(Reuters) - Wall Street’s industry-funded watchdog is optimistic that its plan to let securities arbitrators immediately report frauds they learn about in the middle of a case will finally take effect.
“I feel comfortable that the rule is likely to go forward,” Linda Fienberg, the Financial Industry Regulatory Authority’s arbitration head, told reporters in New York on Wednesday. The watchdog runs its own arbitration system, which is used by brokerages and investors to resolve legal disputes.
The U.S. Securities and Exchange Commission is now taking a close look at the rule FINRA wants to impose, the most recent development in a four-year process. The rule, if approved, would let arbitrators stop in the middle of a case to tell FINRA’s staff about possible frauds they learn of that could hurt the investing public.
FINRA’s staff would then decide whether its enforcement unit or the SEC should investigate the problem. Arbitrators must now wait until a case ends to air concerns.
The proposal dates to 2010, sparked by multibillion-dollar Ponzi schemes orchestrated by Bernard Madoff and R. Allen Stanford.
But it is not without controversy.
Lawyers for brokerages and investors worry how FINRA would handle arbitrators who report suspicious behavior. Arbitrators who continue in a case after referring concerns to FINRA, the lawyers say, may show bias against certain parties because they already may have come to conclusions before hearing all the evidence. That could make it easier for one party to later challenge a ruling.
Getting a replacement arbitrator up to speed also might prolong a case and increase legal costs.
Making arbitrators wait until the end of a case could allow massive frauds to operate for months to more than a year without intervention, Fienberg said on Wednesday.
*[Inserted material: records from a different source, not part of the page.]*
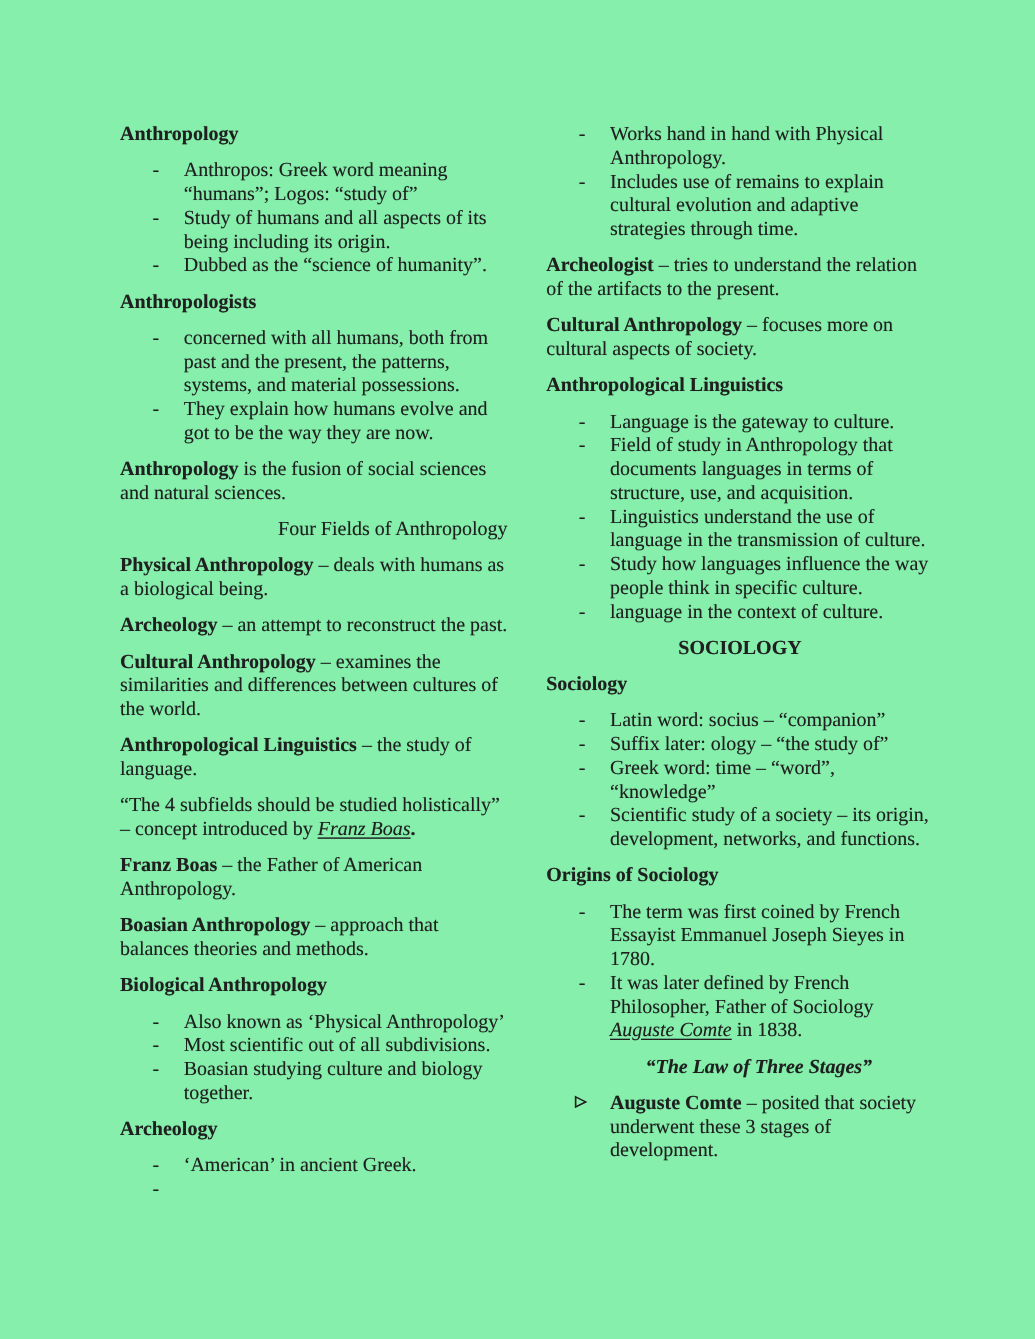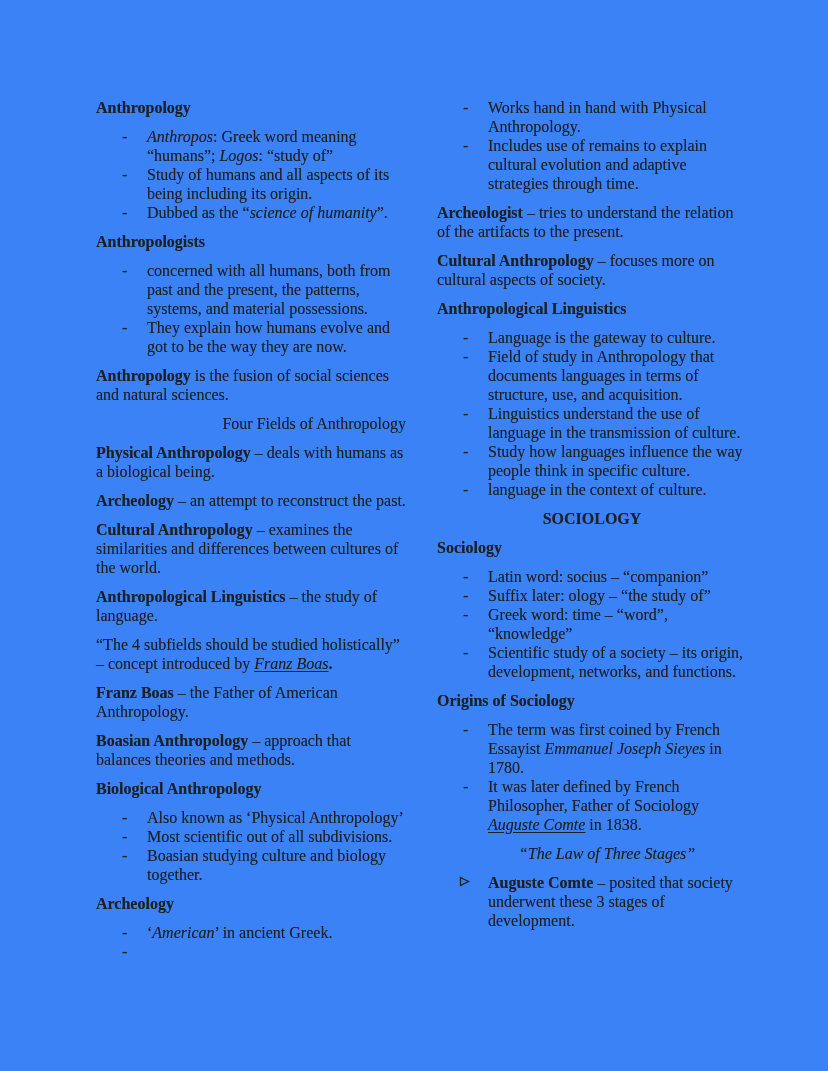--- a/index.html
+++ b/index.html
@@ -6,7 +6,7 @@
   .page{
     position:relative;
     width:828px;height:1071px;
-    background:#3b82f6;
+    background:#86efac;
     overflow:hidden;
     font-family:"Liberation Serif", serif;
     font-size:16px;

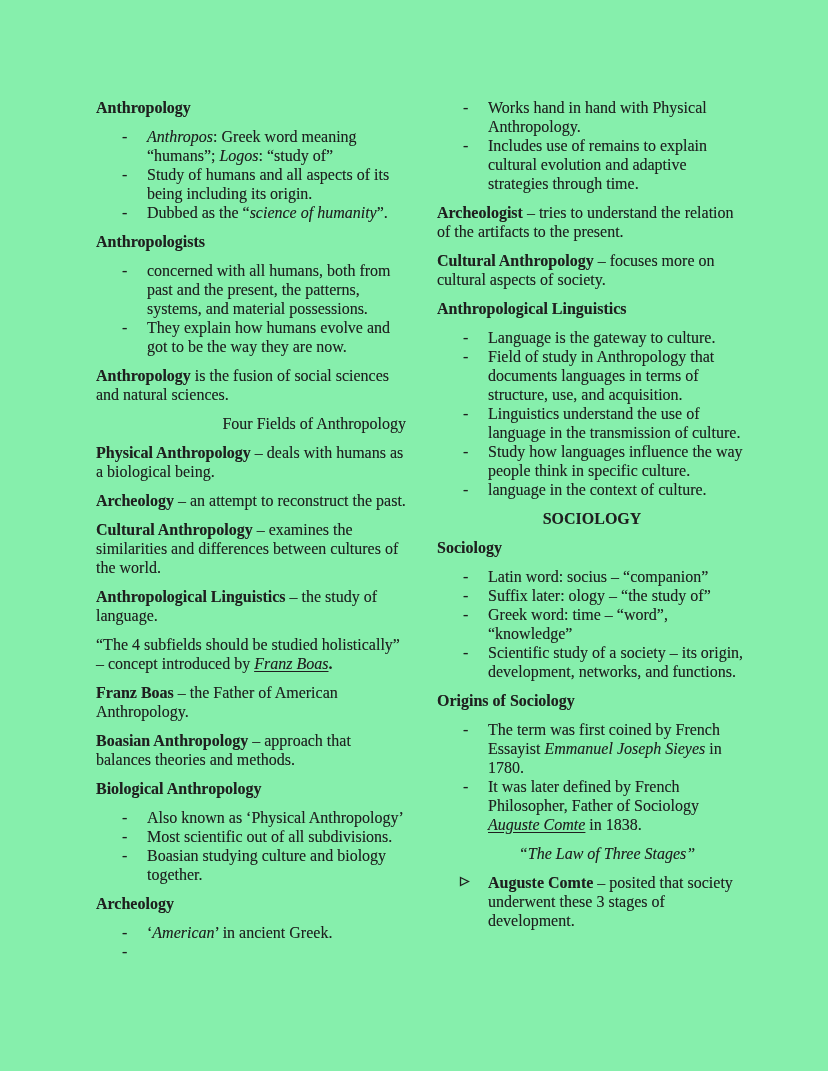--- a/index.html
+++ b/index.html
@@ -30,7 +30,7 @@
   .li .marker.arrow{left:22px;top:3px;}
   .li .marker.arrow svg{display:block;}
   .s-b{font-weight:bold;}
-  .s-i{font-style:italic;}
+  .s-i{}
   .s-bi{font-weight:normal;font-style:italic;}
   .s-iu{font-style:italic;text-decoration:underline;text-underline-offset:2px;}
 </style>

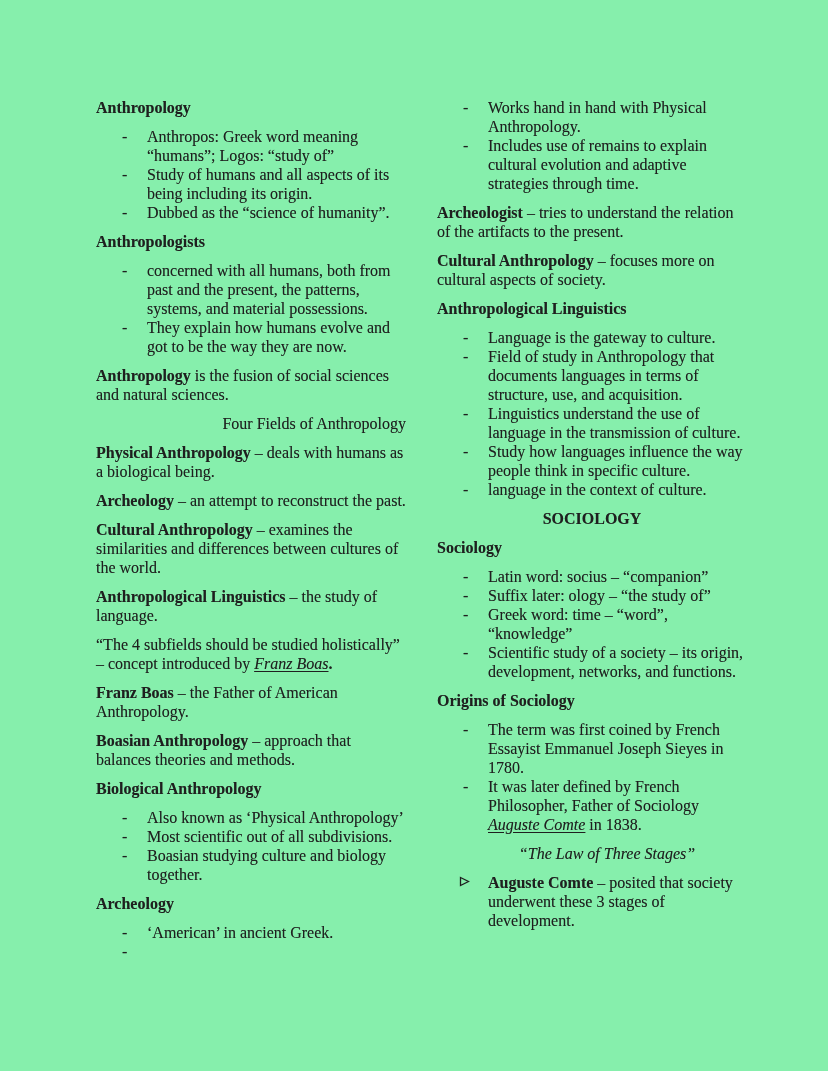--- a/index.html
+++ b/index.html
@@ -31,7 +31,7 @@
   .li .marker.arrow svg{display:block;}
   .s-b{font-weight:bold;}
   .s-i{}
-  .s-bi{font-weight:normal;font-style:italic;}
+  .s-bi{font-weight:bold;font-style:italic;}
   .s-iu{font-style:italic;text-decoration:underline;text-underline-offset:2px;}
 </style>
 </head>

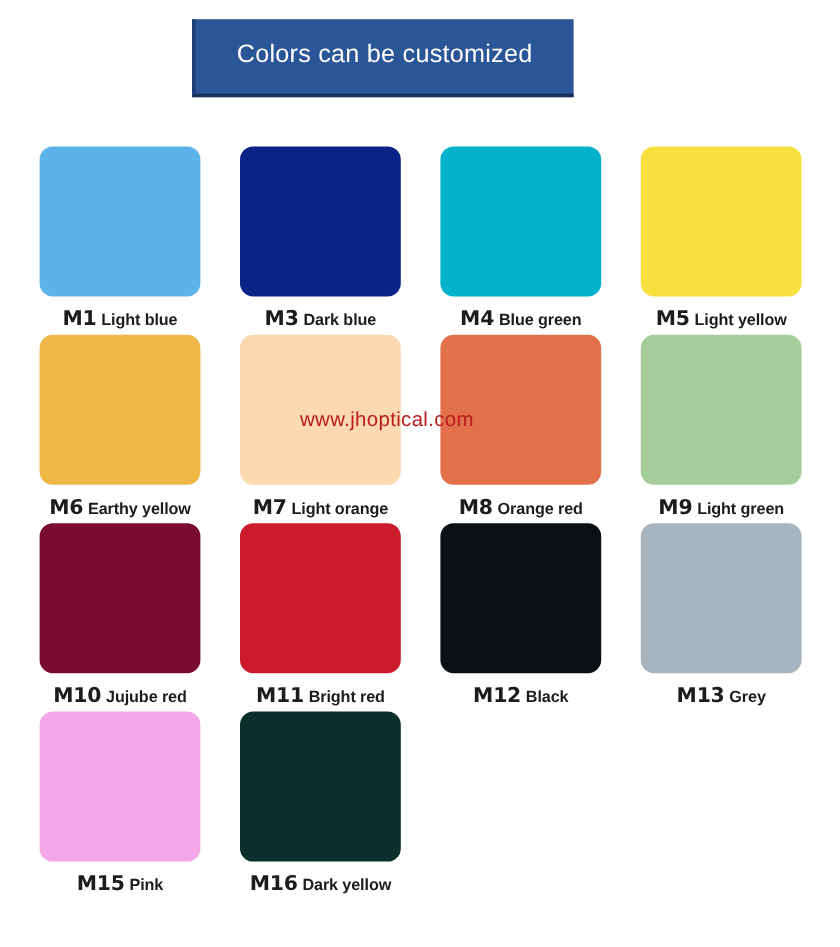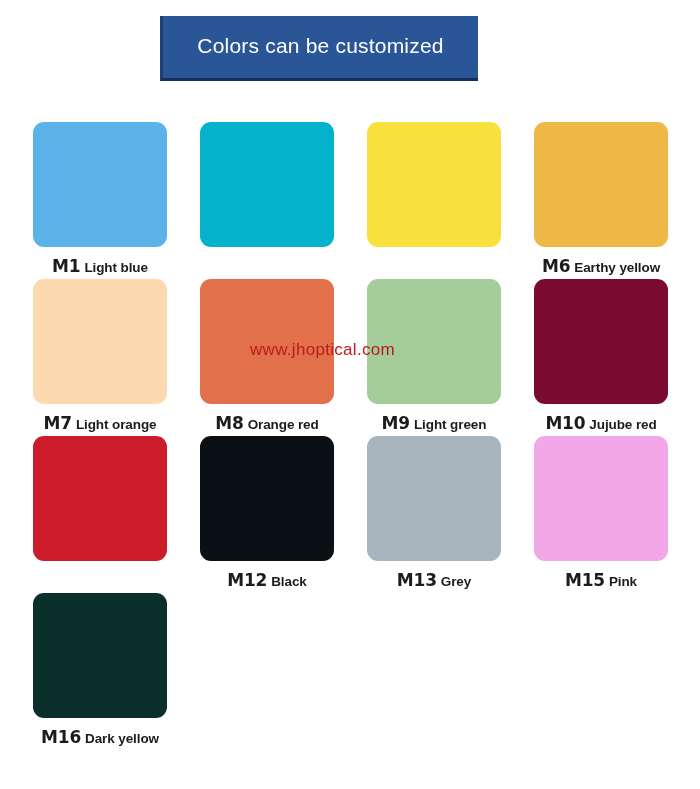--- a/index.html
+++ b/index.html
@@ -125,6 +125,10 @@
       <div class="swatch" style="background: rgb(92, 179, 234);"></div>
       <div class="caption"><span class="code">M1</span><span class="name">Light blue</span></div>
     </div>
+    <div class="cell col-2">
+      <div class="swatch" style="background: rgb(10, 35, 135);"></div>
+      <div class="caption"><span class="code">M3</span><span class="name">Dark blue</span></div>
+    </div>
     <div class="cell col-3">
       <div class="swatch" style="background: rgb(4, 178, 204);"></div>
     </div>

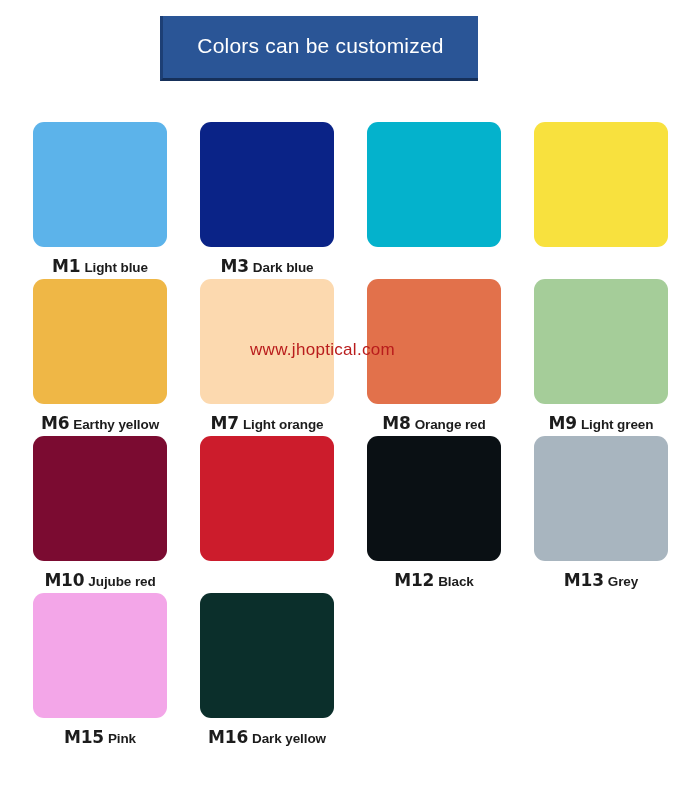--- a/index.html
+++ b/index.html
@@ -131,6 +131,7 @@
     </div>
     <div class="cell col-3">
       <div class="swatch" style="background: rgb(4, 178, 204);"></div>
+      <div class="caption"><span class="code">M4</span><span class="name">Blue green</span></div>
     </div>
     <div class="cell col-0">
       <div class="swatch" style="background: rgb(248, 225, 62);"></div>

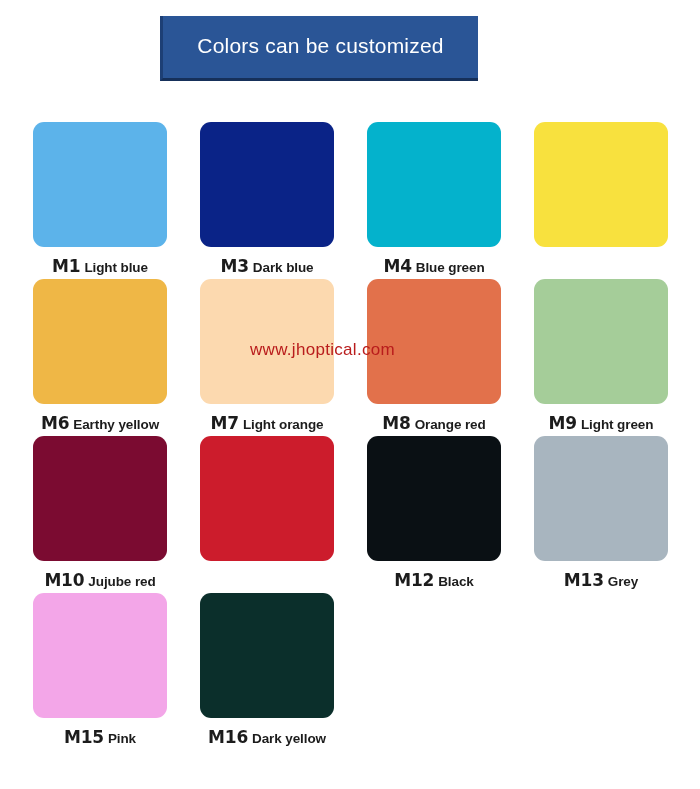--- a/index.html
+++ b/index.html
@@ -135,6 +135,7 @@
     </div>
     <div class="cell col-0">
       <div class="swatch" style="background: rgb(248, 225, 62);"></div>
+      <div class="caption"><span class="code">M5</span><span class="name">Light yellow</span></div>
     </div>
     <div class="cell col-1">
       <div class="swatch" style="background: rgb(239, 183, 70);"></div>

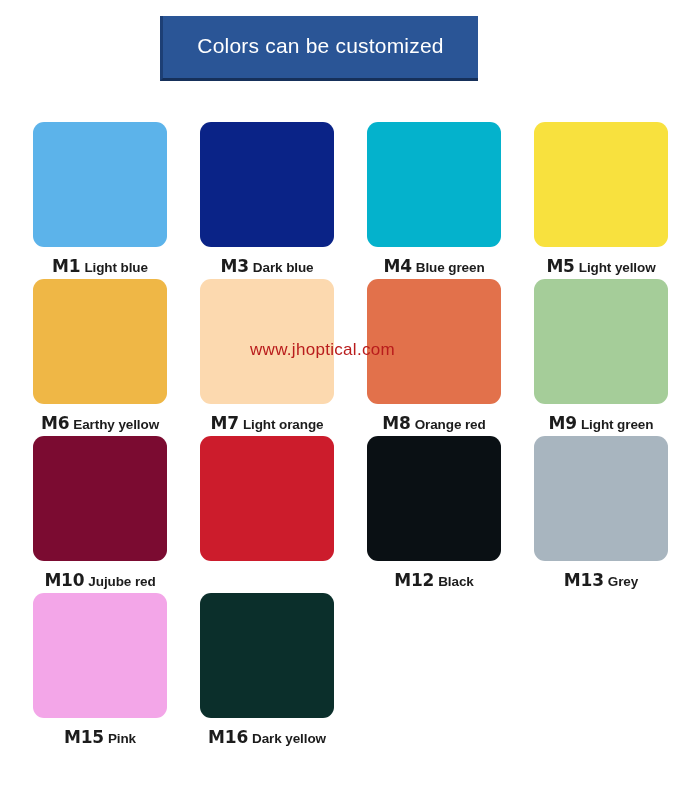--- a/index.html
+++ b/index.html
@@ -159,6 +159,7 @@
     </div>
     <div class="cell col-2">
       <div class="swatch" style="background: rgb(204, 28, 44);"></div>
+      <div class="caption"><span class="code">M11</span><span class="name">Bright red</span></div>
     </div>
     <div class="cell col-3">
       <div class="swatch" style="background: rgb(10, 16, 20);"></div>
They should be able to speak up immediately, Fienberg said. The new authority, if approved, would apply only in situations where many investors are at risk.
FINRA has tweaked the plan in response to the concerns. It resubmitted a revised version to the SEC in February.
Fienberg says he believes that arbitrators would rarely use their mid-case referral authority, given that frauds such as the one perpetrated by Madoff and Stanford Ponzi are rare.
But those situations would be more devastating if they become evident and arbitrators must remain quiet for months, Fienberg said. “That’s not a happy prospect for regulators to have that information in its files,” Fienberg said.
The SEC must review all changes to FINRA rules, but its procedure for this proposal is more involved than usual, according to George Friedman, an arbitration consultant and former director of FINRA’s arbitration unit.
Agency staff will typically approve a new rule after collecting written views from the public and asking FINRA to respond, according to Friedman. But this time, the agency itself has concerns about the proposal that it wants to address, Friedman said. Among them: that the plan protects investors, the SEC wrote in a notice on May 20.
The SEC can ultimately reject the plan. Its comment period for the proposed rule ends on June 26.